The Moral Foundations of Anti-Lockdown Anger
The past few weeks have seen a string of protests against the lockdown measures in America, with a vocal minority of people disregarding health recommendations to assemble in public, carrying signs equating social distancing measures with oppression, and common sense with communism. Last week, protestors armed with assault rifles occupied Michigan’s state legislature to demand an end to the lockdown.
It’s easy to dismiss such behavior as madness or stupidity, but it’s more productive to try to understand it. To do so, it’s useful to look to Moral Foundations Theory, particularly the work of Jonathan Haidt, Thomas Cooley Professor of Ethical Leadership at New York University.
In The Righteous Mind: Why Good People are Divided by Politics and Religion, Haidt outlined a set of metrics that underlie people’s moral leanings. As a social psychologist, Haidt based his work on an evolutionary model of human behavior, which explains modern human behavior in terms of instincts that developed over hundreds of thousands of years, like banding together in tribes, forming leadership hierarchies, developing empathy to support group members, and avoiding environmental dangers.
Haidt identified six foundations of morality:
- Care/harm: The empathy needed to safeguard children and the vulnerable.
- Fairness/cheating: The expectations surrounding reciprocal altruism and the proportionate allocation of resources.
- Loyalty/betrayal: For group cohesion.
- Authority/subversion: Deference to leadership and authority that enables quick decision-making and coordination in difficult times.
- Sanctity/degradation: Aversion to contaminants (e.g. waste products, pathogens, poisons) that could sicken the group. In modern times, this has evolved to keeping contaminants like taboo ideas from infecting values the group deems sacrosanct.
- Liberty/oppression: Rejection of power seen as illegitimate for the purposes of ousting unworthy alphas.

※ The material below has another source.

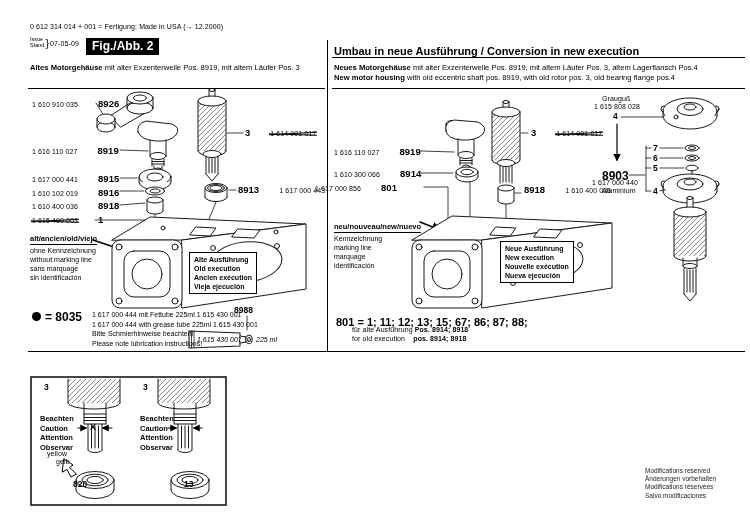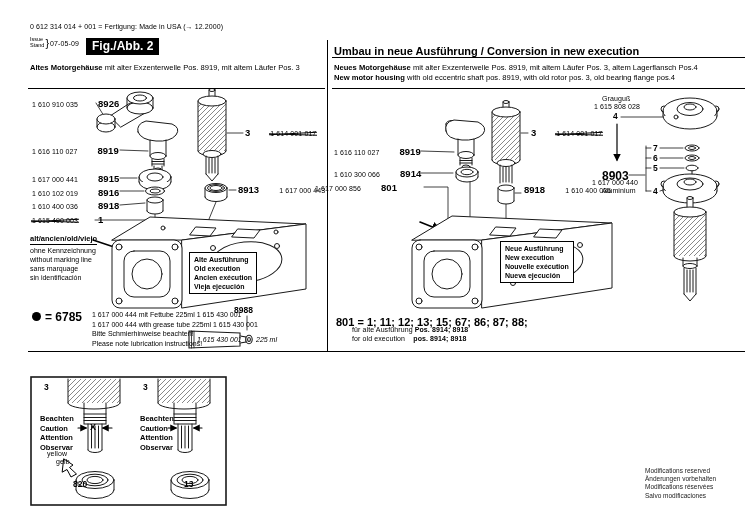"neu/nouveau/new/nuevo" div.abs { html: none -> <div> <span>neu/nouveau/new/nuevo</span> <div> <div>Kennzeichnung</div> <div>marking line</div> <div>marquage</div> <div>identificación</div> </div> </div> }
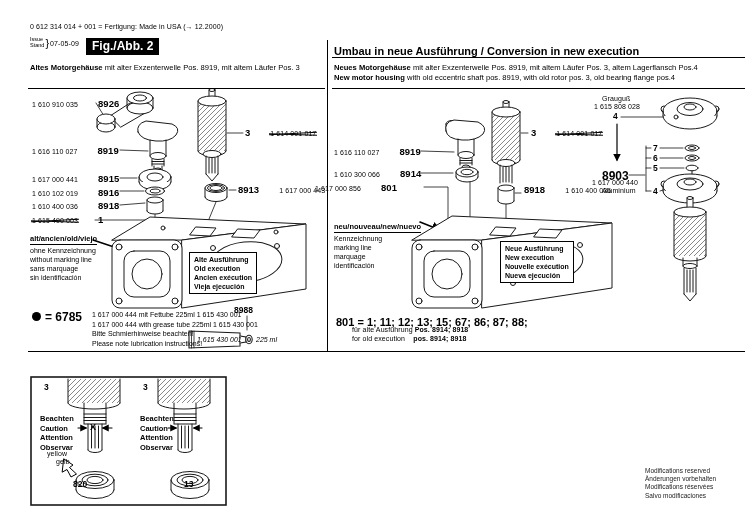"= 6785" div.abs { text: 6785 -> 8035 }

Haidt has gathered tens of thousands of data points over the years through his website www.yourmorals.org, which contains questionnaires designed to explore respondents’ personal ethics, and used them to find relationships between moral foundations and people’s politics. He found that people who identify as liberal typically focus more on care and fairness, whereas people who identify as conservative care more about loyalty, authority, and sanctity. Both liberals and conservatives value liberty, but they express this in different ways: whilst, for liberals (for whom care is another major concern), liberty usually means support for the underdog against oppression, for conservatives (for whom in-group loyalty is another major concern), liberty usually means freedom from outsiders telling them what to do.
Electoral map in the 2016 presidential election
At first glance, Moral Foundations Theory might not seem to explain the responses to the lockdown very well. After all, the anti-lockdown protestors are overwhelmingly conservative (though they comprise a tiny minority of the conservative population, most of whom are supportive of the lockdown). Aren’t these right-wing protestors defying government authority and disregarding sanctity by willfully exposing themselves to the risk of contracting the coronavirus? In other situations they’d be the first to tell people to “Follow the rules,” or to be careful what to allow inside their bodies.
In other situations these right-wing protestors would be the first to tell people to “Follow the rules.”
But it should be noted that their group’s ultimate authority, President Donald Trump, has repeatedly expressed skepticism about the severity of the COVID-19 outbreak, cast doubt on medical expertise, and lamented the damage the lockdown is doing to the economy, culminating in his incendiary tweets to “Liberate Minnesota.” Protestors may be defying the authority of their governors, police, and health experts, but at the same time are also obeying the wishes of a higher authority – President Trump. They might be disregarding sanctity by increasing their chances of catching or spreading COVID-19, but they’re also protecting one of their most sacred values (limited government). By protesting, they also demonstrate loyalty to their group’s precepts (belief in limited government and their Dear Leader), as well as assert their liberty against what they deem illegitimate authorities (governors and medical experts) trying to tell them what to do.
By contrast, liberals are now the ones “following the rules” by staying home and abiding by sensible lockdown orders, their rebellious instincts of their liberty foundation superseded by their concern for the vulnerable in their care foundation.
Both liberals and the conservative protestors seem to believe their behavior is moral. But what is moral to a liberal may not be the same as what is moral to a conservative because they focus on different moral foundations (or different aspects of them). Much of the misunderstanding between them is due to these inherent differences.
What is moral to a liberal may not be the same as what is moral to a conservative because they focus on different moral foundations (or different aspects of them).
These are difficult times for everyone, but it’s important for all citizens to reach across the political aisle and try to find common ground. Instead of trying to appeal to conservative protestors in terms of care for the vulnerable and “the common good,” perhaps liberals should appeal to them in terms of the things they care most about, for example, reminding them that whilst they feel compelled to be loyal to their group, they owe a higher loyalty to a larger group (the United States) and the welfare of their fellow citizens, or that carrying and spreading diseases like the coronavirus is somewhat gross, or that in exercising their right to assemble in disregard of social distancing advice they’re jeopardizing others’ right to life. Perhaps then they’ll be able to unite against the common foe that is the virus.